I want to merge them and get output dataframe
keyword freq text_id text
specific code 3 1 We're here to help you with specific coding, algorithm.
specific code 3 3 This specific code will help you.
specific code 3 4 How to build a specific code for an app?
algorithm 2 1 We're here to help you with specific coding, algorithm.
algorithm 2 2 You can use this algorithm to solve your problem.
problem 1 2 You can use this algorithm to solve your problem.
app 1 4 How to build a specific code for an app?

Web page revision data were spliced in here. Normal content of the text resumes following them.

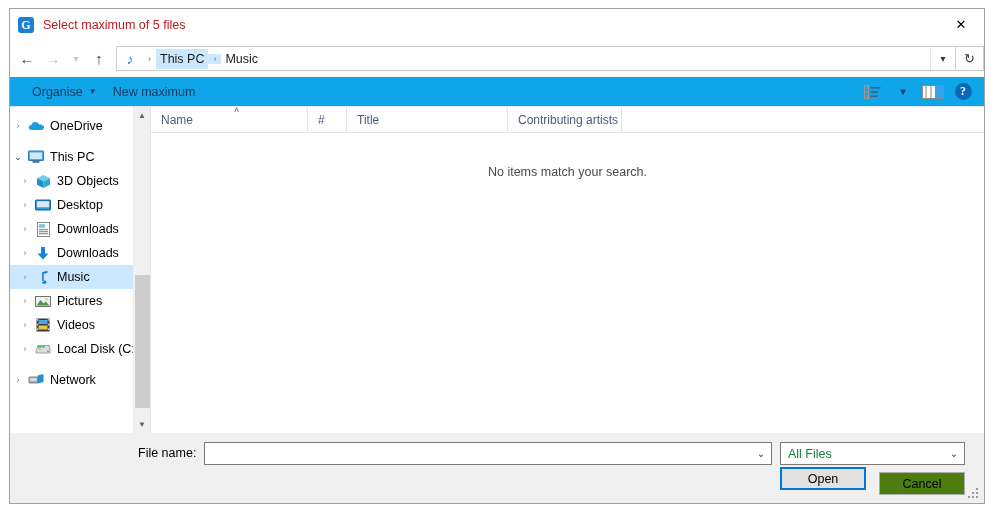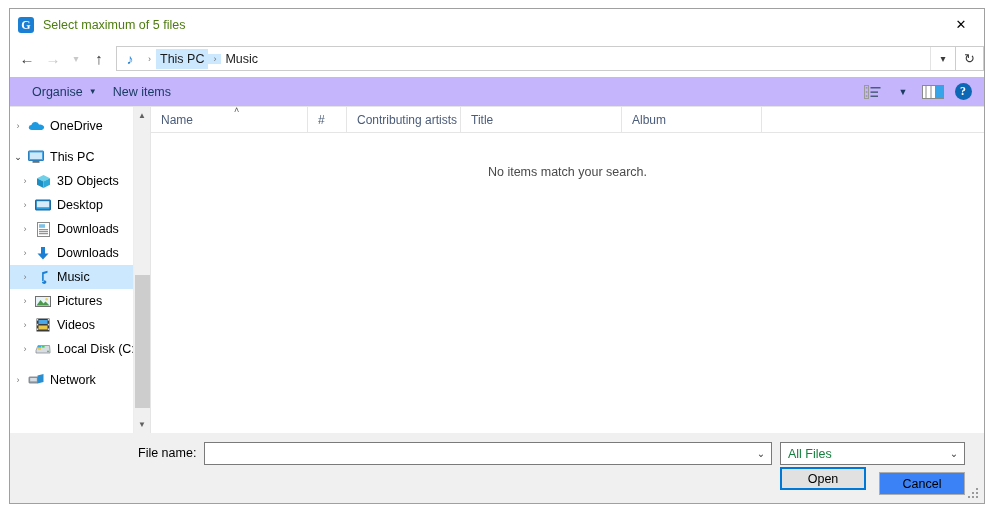--- a/index.html
+++ b/index.html
@@ -55,7 +55,7 @@
   .title-text {
     margin-left: 9px;
     font-size: 12.5px;
-    color: #4d7c0f;
+    color: #b91c1c;
     white-space: nowrap;
   }
   .win-close {

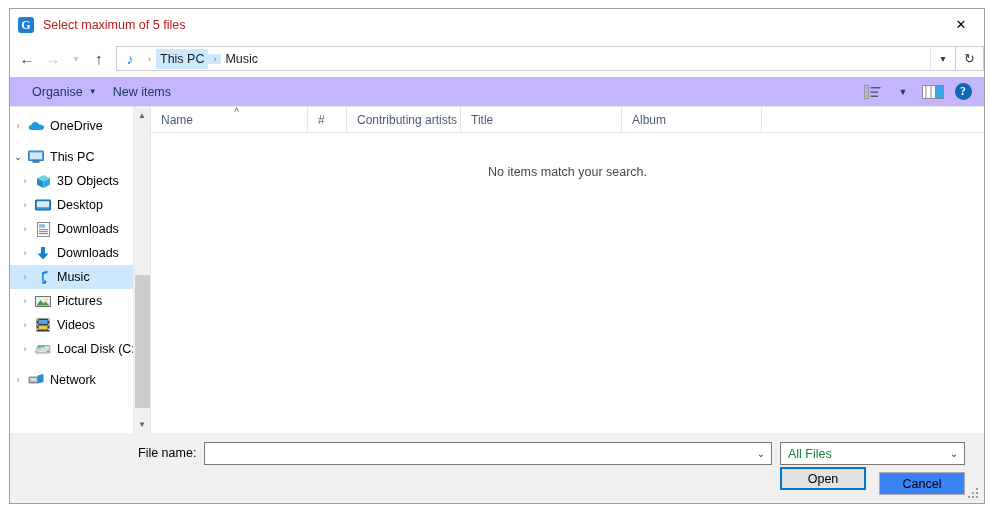--- a/index.html
+++ b/index.html
@@ -167,7 +167,7 @@
   
   .toolbar {
     height: 29px;
-    background: #c4b5fd;
+    background: #0ea5e9;
     border-bottom: 1px solid #e5e5e5;
     display: flex;
     align-items: center;

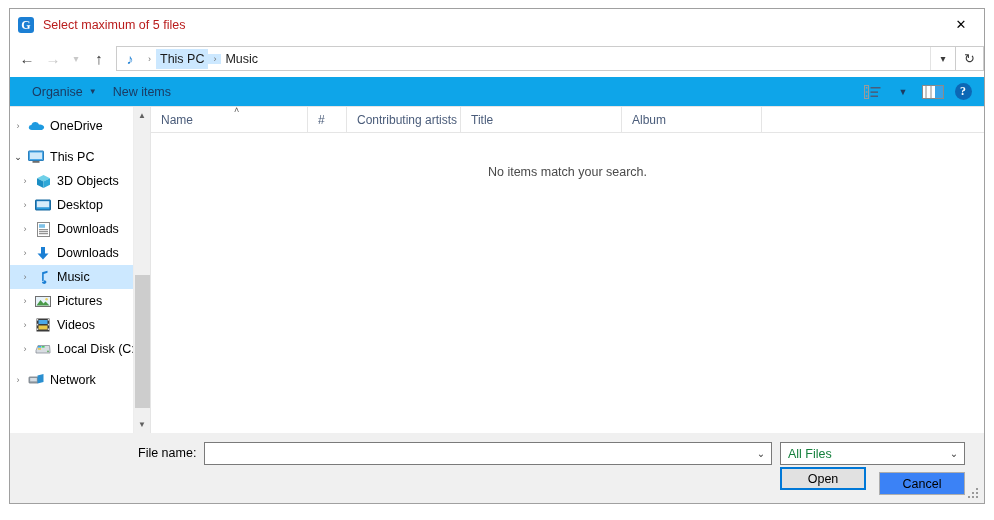--- a/index.html
+++ b/index.html
@@ -406,7 +406,7 @@
         <span class="tb-caret">▼</span>
       </div>
       <div class="tb-item">
-        <span>New items</span>
+        <span>New maximum</span>
       </div>
       <div class="tb-spacer"></div>
 

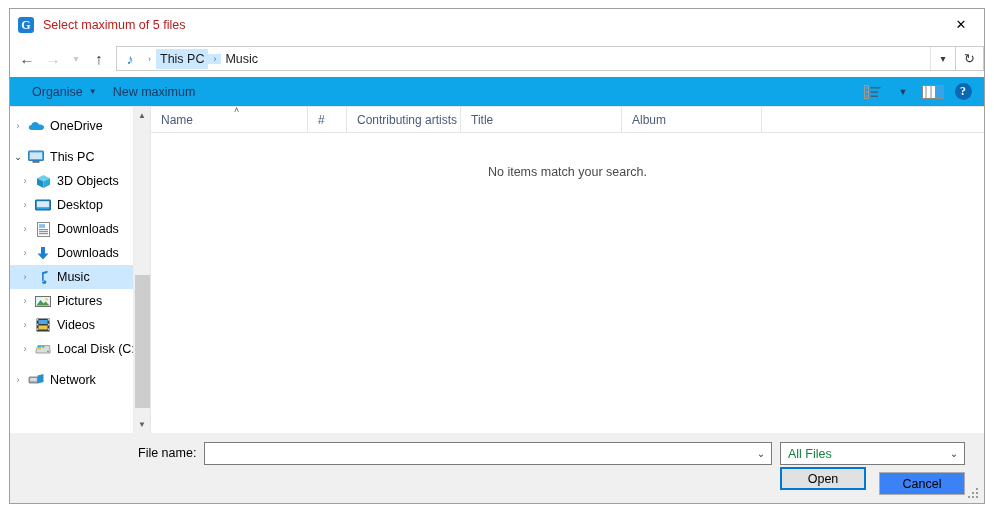--- a/index.html
+++ b/index.html
@@ -596,11 +596,11 @@
           <div class="col" style="width:39px;">
             <span>#</span>
           </div>
+          <div class="col" style="width:161px;">
+            <span>Title</span>
+          </div>
           <div class="col" style="width:114px;">
             <span>Contributing artists</span>
-          </div>
-          <div class="col" style="width:161px;">
-            <span>Title</span>
           </div>
           <div class="col" style="width:140px;">
             <span>Album</span>

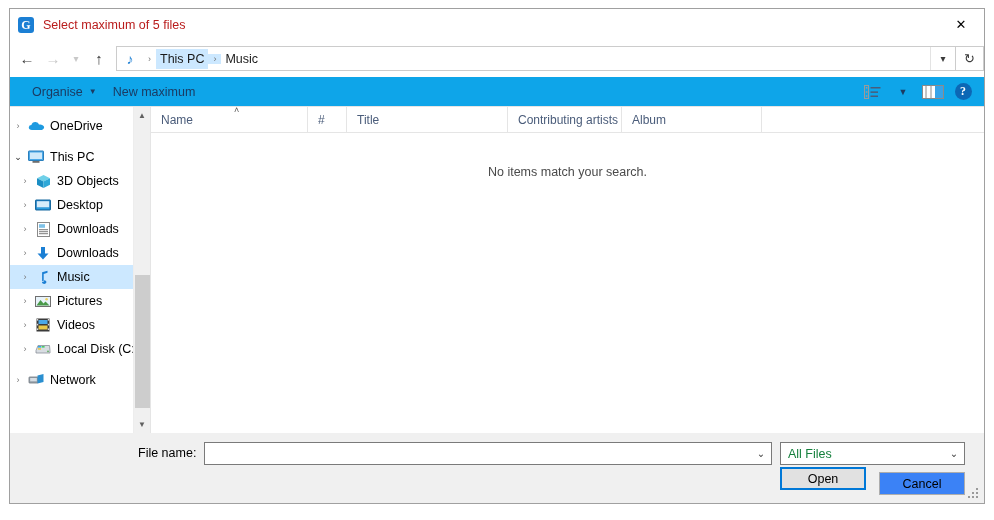--- a/index.html
+++ b/index.html
@@ -602,9 +602,6 @@
           <div class="col" style="width:114px;">
             <span>Contributing artists</span>
           </div>
-          <div class="col" style="width:140px;">
-            <span>Album</span>
-          </div>
         </div>
         <div class="list-area">
           <div class="empty-msg">No items match your search.</div>

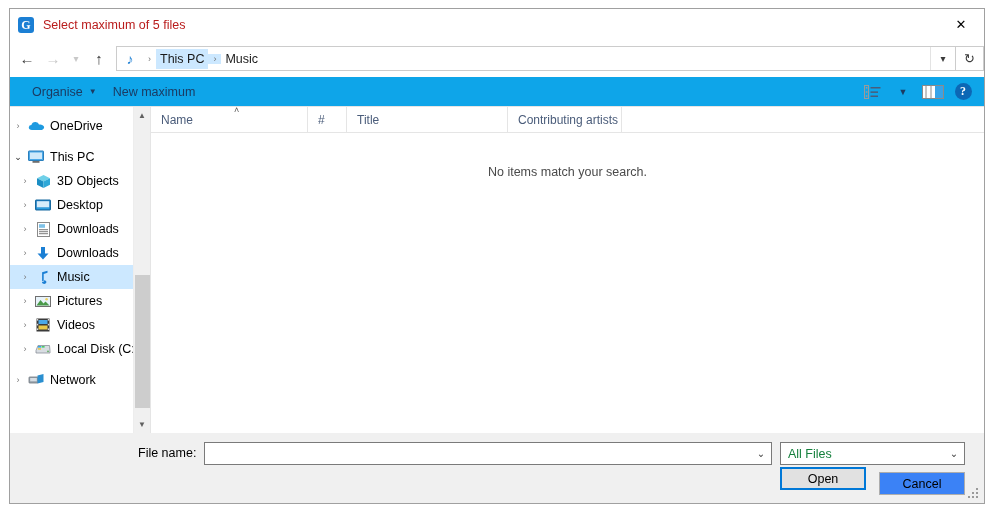--- a/index.html
+++ b/index.html
@@ -342,7 +342,7 @@
   .btn {
     position: absolute;
     height: 23px;
-    background: #3b82f6;
+    background: #4d7c0f;
     border: 1px solid #adadad;
     box-sizing: border-box;
     font-size: 12.5px;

I have right now code but it's not elegant at all
keywords = []
freq_keywords = []
ids = []
texts = []
for kw, kw_freq in zip(df_1[kw].values, df_1['freq'].values):
for _, row in df_2.iterrows():
if kw in row['keywords']:
keywords.append(kw)
freq_keywords.append(kw_freq)
ids.append(row['text_id'])
texts.append(row['text'])
output_df = pd.DataFrame({
'keyword': keywords,
'freq': freq_keywords,
'text_id': ids,
'text': texts,
})
So is it possible to it more elegant?
I think about using merge based on occurrence of value in the column keyword
from the first dataframe df_1
in the column keywords
from the second dataframe df_2
, but I didn't find something for that.
CodePudding user response:
IIUC this should get you the results you are expecting
df1 = pd.DataFrame({
'text_id' : [1, 2, 3, 4],
'keywords' : [['specific code', 'algorithm'], ['algorithm', 'problem'], ['specific code'], ['specific code', 'app']],
'Text' : ["We're here to help you with specific coding, algorithm.", 'You can use this algorithm to solve your problem.', 'This specific code will help you.', 'How to build a specific code for an app?']
})
df_merge = pd.merge(df1.explode('keywords'), df, left_on = 'keywords', right_on = 'keyword')

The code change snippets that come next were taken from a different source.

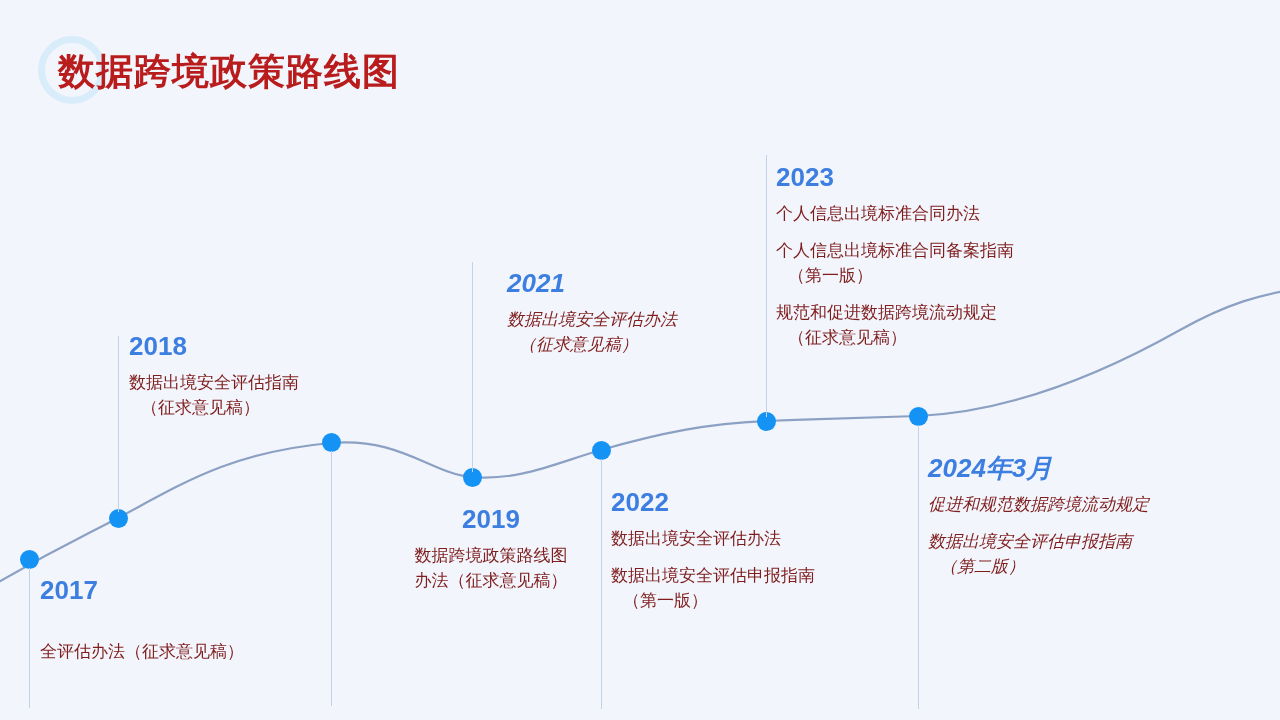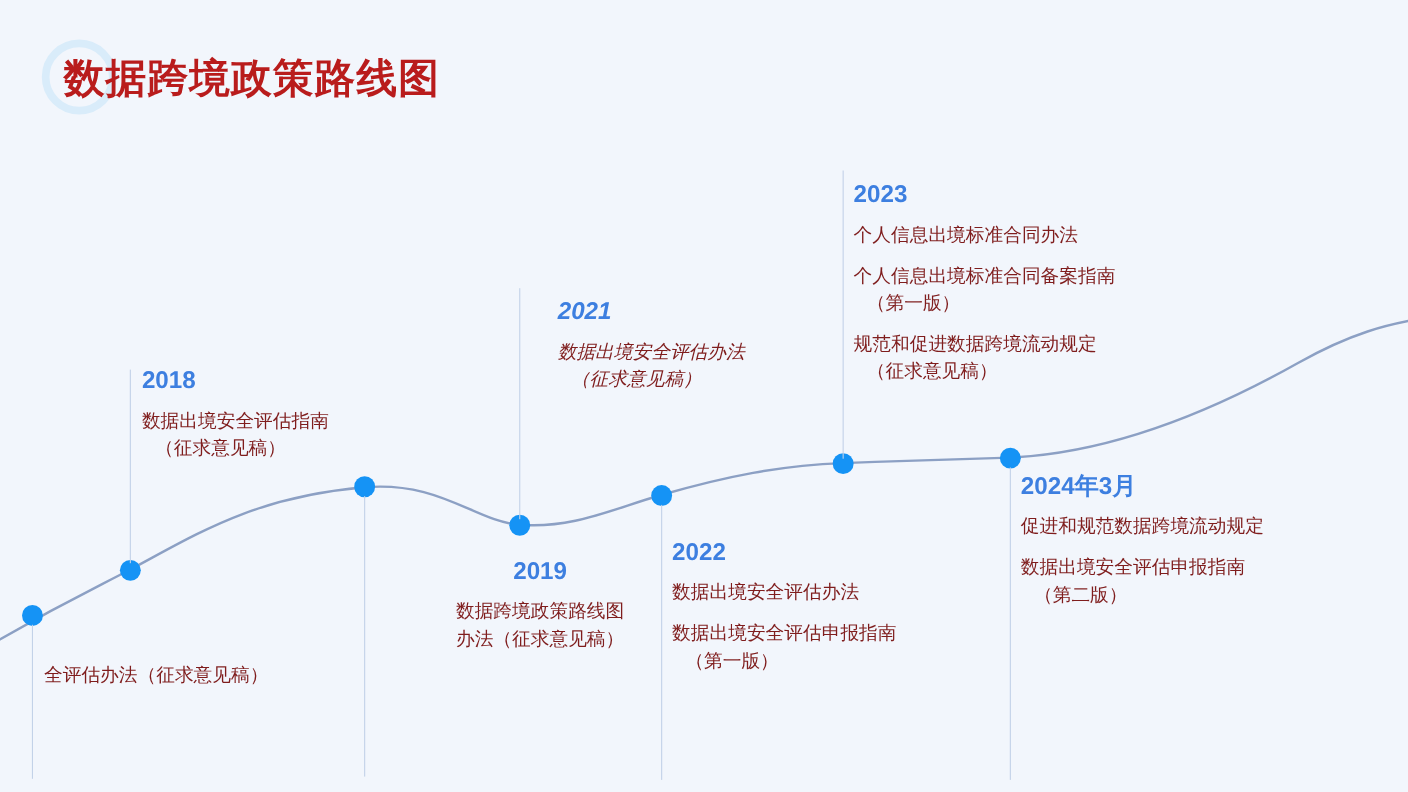--- a/index.html
+++ b/index.html
@@ -78,7 +78,7 @@
     width: 340px;
   }
   .year {
-    font-size: 22px;
+    font-size: 26px;
     font-weight: bold;
     color: #3d7fe0;
     line-height: 28px;

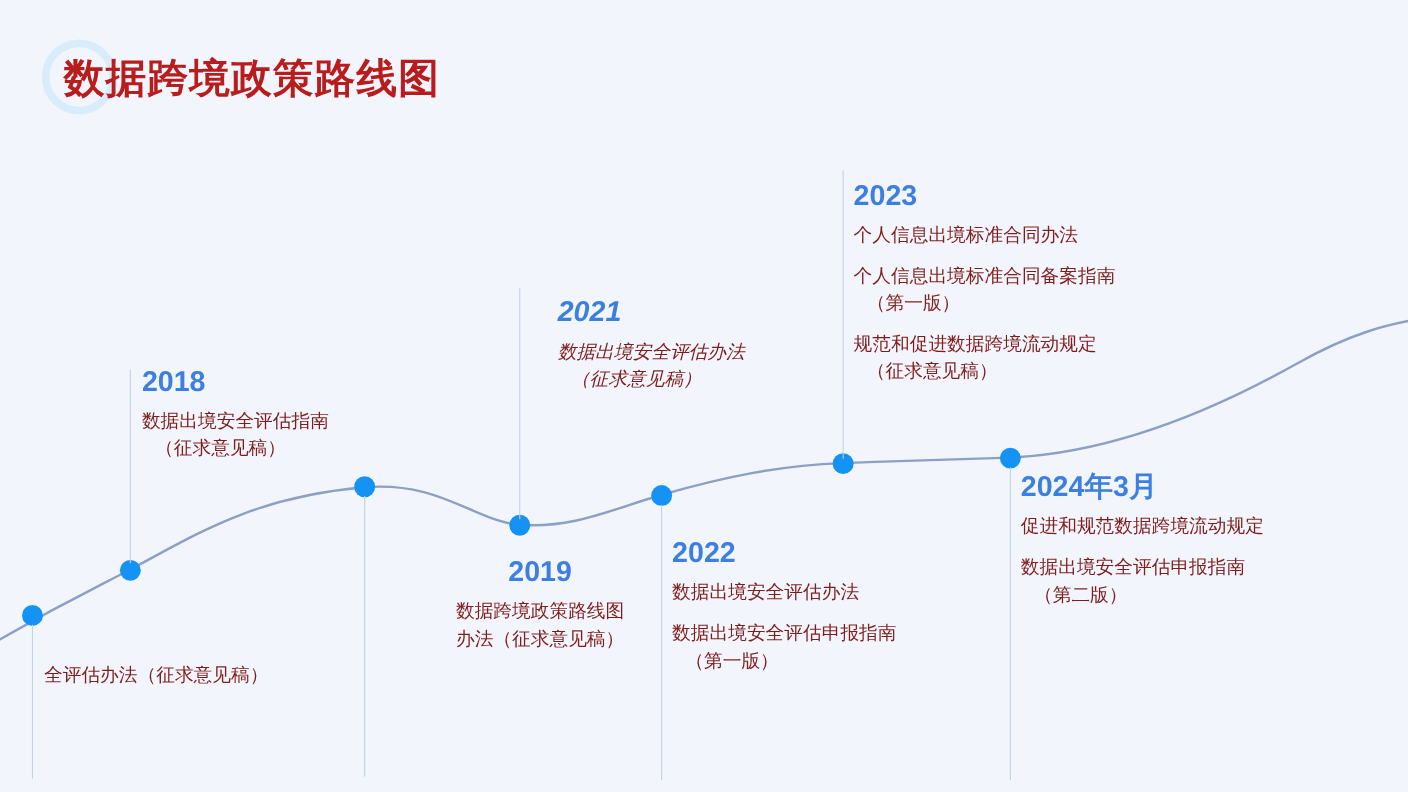--- a/index.html
+++ b/index.html
@@ -204,7 +204,7 @@
   <div class="milestone">
     <div class="dot" style="left:909px; top:407px;"></div>
     <div class="stem" style="left:918px; top:425px; height:284px;"></div>
-    <div class="label" style="left:928px; top:428px; width:330px;">
+    <div class="label" style="left:928px; top:454px; width:330px;font-style:italic;">
       <div class="year">2024年3月</div>
       <div class="item">
         <span>促进和规范数据跨境流动规定</span>

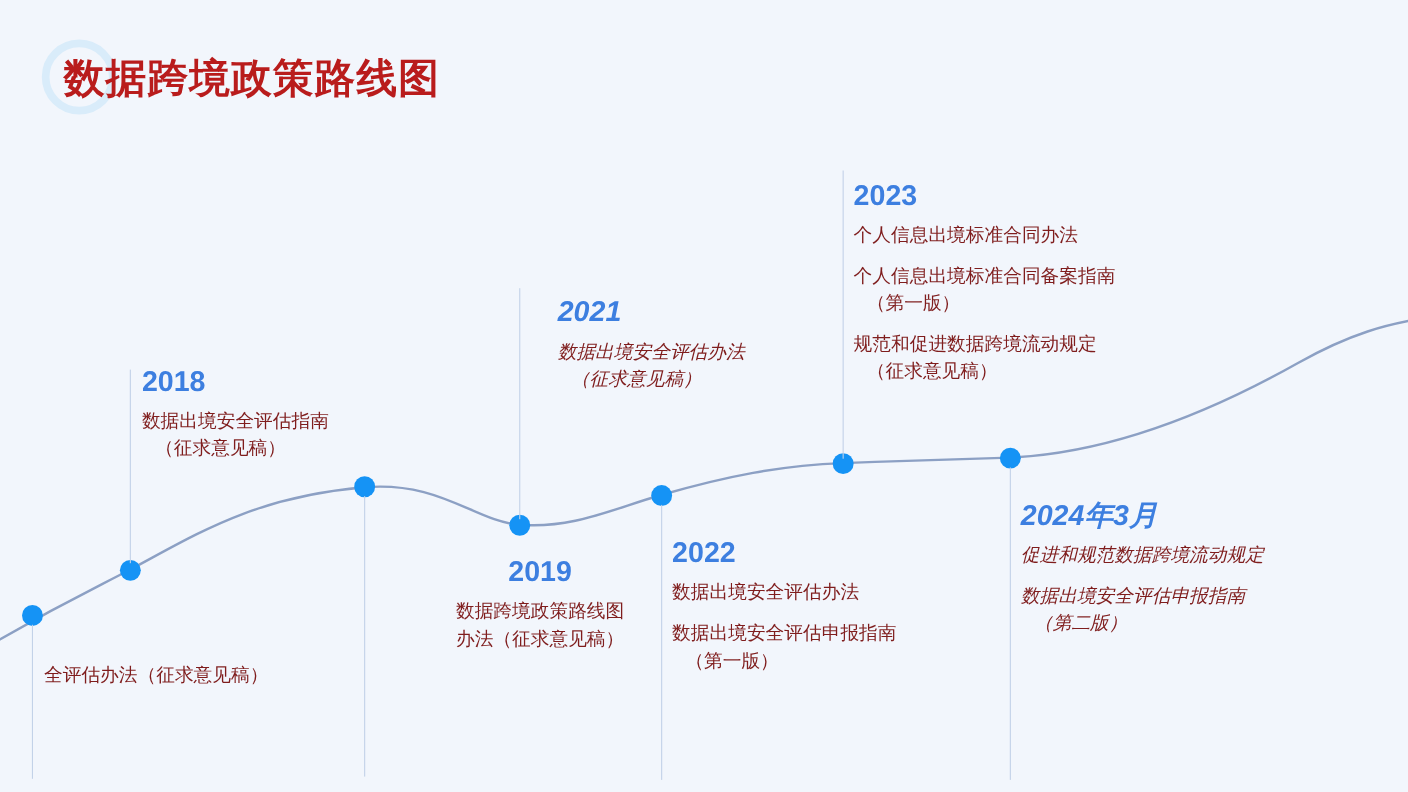--- a/index.html
+++ b/index.html
@@ -124,6 +124,7 @@
     <div class="dot" style="left:20px; top:550px;"></div>
     <div class="stem" style="left:29px; top:568px; height:140px;"></div>
     <div class="label" style="left:40px; top:576px; width:300px;">
+      <div class="year">2017</div>
       <div class="item">
         <br>
         <span>全评估办法（征求意见稿）</span>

df_merge = df_merge[['keyword', 'freq', 'text_id', 'Text']]
CodePudding user response:
Yes, you should use merge
after exploding the keywords
column of the first DataFrame
out = (
df_1.explode('keywords')
.rename(columns={'keywords': 'keyword'})
.merge(df_2, on='keyword')
)
print(out)
Output:
text_id | keyword | text | freq | |
---|---|---|---|---|
0 | 1 | specific code | We're here to help you with specific coding, algorithm. | 3 |
1 | 3 | specific code | This specific code will help you. | 3 |
2 | 4 | specific code | How to build a specific code for an app? | 3 |
3 | 1 | algorithm | We're here to help you with specific coding, algorithm. | 2 |
4 | 2 | algorithm | You can use this algorithm to solve your problem. | 2 |
5 | 2 | problem | You can use this algorithm to solve your problem. | 1 |
6 | 4 | app | How to build a specific code for an app? | 1 |